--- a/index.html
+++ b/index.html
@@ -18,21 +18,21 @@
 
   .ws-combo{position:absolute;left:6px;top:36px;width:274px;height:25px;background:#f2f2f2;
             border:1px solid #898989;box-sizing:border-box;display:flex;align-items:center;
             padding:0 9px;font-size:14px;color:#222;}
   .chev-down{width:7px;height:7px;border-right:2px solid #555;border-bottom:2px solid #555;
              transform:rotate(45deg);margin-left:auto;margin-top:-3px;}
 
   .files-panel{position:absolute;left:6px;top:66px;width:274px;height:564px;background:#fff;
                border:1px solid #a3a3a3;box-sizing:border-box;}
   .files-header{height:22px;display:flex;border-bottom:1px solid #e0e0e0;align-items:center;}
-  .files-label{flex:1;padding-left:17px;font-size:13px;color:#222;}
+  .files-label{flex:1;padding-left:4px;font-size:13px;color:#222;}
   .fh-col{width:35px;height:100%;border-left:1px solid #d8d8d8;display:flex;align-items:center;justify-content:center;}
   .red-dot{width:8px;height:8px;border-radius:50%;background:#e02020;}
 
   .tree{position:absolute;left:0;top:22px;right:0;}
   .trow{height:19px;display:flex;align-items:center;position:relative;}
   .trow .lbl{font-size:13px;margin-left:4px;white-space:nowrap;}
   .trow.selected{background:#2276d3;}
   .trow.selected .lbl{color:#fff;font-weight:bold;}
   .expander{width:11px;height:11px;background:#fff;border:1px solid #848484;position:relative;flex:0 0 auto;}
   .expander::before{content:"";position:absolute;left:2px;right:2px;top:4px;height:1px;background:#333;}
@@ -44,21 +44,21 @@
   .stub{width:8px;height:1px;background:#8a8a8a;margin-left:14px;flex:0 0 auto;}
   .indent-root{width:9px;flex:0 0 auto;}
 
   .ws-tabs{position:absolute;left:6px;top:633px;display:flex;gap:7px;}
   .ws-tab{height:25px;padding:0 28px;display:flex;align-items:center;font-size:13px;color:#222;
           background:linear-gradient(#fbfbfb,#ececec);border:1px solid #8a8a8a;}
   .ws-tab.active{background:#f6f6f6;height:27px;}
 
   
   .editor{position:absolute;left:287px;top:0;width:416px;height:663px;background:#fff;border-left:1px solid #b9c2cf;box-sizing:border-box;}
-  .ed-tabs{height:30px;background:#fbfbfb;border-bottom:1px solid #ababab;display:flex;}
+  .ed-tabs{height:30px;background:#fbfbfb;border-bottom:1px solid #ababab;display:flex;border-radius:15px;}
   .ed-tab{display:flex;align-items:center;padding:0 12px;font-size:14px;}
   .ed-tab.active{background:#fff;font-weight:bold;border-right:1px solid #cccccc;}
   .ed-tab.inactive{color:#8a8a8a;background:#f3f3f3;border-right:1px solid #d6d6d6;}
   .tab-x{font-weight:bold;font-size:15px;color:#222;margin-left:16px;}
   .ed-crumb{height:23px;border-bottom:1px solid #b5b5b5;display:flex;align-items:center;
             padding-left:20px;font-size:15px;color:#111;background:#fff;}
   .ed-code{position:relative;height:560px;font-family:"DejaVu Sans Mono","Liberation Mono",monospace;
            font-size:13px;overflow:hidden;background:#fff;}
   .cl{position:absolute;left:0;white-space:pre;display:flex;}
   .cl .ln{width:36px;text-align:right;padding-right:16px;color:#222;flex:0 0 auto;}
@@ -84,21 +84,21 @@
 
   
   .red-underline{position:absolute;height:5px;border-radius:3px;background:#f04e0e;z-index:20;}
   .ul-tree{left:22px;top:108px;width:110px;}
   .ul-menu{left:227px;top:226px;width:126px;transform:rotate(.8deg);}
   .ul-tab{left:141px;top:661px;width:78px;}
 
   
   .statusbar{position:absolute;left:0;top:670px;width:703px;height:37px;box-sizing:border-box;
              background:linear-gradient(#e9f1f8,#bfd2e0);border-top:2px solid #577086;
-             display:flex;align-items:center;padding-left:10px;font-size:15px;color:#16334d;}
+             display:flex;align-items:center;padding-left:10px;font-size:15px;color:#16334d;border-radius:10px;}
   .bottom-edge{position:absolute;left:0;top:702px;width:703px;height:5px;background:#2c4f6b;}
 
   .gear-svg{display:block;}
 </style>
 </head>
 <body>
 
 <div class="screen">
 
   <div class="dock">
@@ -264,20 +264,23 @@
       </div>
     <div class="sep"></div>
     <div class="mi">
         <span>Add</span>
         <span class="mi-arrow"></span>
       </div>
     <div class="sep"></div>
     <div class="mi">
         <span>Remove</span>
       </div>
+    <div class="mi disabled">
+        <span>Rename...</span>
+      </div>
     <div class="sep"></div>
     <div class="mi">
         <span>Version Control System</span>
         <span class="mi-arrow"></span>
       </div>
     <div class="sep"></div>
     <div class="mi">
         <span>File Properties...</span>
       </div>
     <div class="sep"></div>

━━━━━━━━━━

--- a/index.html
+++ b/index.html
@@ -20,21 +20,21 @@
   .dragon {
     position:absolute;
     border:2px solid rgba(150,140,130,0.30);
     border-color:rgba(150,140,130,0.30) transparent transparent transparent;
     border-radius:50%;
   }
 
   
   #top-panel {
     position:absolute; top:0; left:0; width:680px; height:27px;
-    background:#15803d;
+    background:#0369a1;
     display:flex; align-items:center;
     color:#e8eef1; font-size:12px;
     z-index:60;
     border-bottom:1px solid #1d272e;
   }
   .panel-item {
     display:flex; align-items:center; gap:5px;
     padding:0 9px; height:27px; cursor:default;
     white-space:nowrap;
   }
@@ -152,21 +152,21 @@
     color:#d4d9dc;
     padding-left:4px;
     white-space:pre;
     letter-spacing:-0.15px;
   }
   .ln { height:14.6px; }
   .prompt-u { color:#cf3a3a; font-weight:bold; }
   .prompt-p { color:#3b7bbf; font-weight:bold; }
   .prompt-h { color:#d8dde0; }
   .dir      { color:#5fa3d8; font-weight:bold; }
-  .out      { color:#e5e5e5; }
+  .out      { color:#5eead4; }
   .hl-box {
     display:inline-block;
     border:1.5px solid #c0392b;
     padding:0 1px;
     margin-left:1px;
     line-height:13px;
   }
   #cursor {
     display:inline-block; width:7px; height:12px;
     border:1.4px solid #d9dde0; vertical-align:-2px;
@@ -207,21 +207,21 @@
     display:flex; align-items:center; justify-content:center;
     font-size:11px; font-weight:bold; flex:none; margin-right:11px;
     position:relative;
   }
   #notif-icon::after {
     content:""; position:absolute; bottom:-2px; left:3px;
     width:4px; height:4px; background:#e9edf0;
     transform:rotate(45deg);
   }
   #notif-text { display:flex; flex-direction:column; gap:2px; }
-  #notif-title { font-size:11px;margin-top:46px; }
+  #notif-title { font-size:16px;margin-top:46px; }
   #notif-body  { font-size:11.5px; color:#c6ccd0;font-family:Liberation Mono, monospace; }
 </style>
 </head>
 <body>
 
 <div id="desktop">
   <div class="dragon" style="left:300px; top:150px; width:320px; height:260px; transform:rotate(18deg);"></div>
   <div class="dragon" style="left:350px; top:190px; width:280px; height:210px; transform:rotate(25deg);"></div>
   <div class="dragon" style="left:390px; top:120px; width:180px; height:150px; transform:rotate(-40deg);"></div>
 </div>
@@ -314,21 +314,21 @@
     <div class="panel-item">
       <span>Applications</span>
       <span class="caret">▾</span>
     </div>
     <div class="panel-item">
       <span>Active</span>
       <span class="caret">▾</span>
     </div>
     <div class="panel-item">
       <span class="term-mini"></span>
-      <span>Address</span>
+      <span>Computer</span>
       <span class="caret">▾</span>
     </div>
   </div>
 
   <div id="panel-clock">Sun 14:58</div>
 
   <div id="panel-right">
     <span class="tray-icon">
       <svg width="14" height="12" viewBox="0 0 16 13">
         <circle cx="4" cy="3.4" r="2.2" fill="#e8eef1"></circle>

━━━━━━━━━━

**Exercise directions**
Read through the lines above and collect those that contain the string "panel".

**Written answer**
   .files-panel{position:absolute;left:6px;top:66px;width:274px;height:564px;background:#fff;
   #top-panel {
   .panel-item {
     <div class="panel-item">
     <div class="panel-item">
     <div class="panel-item">
   <div id="panel-clock">Sun 14:58</div>
   <div id="panel-right">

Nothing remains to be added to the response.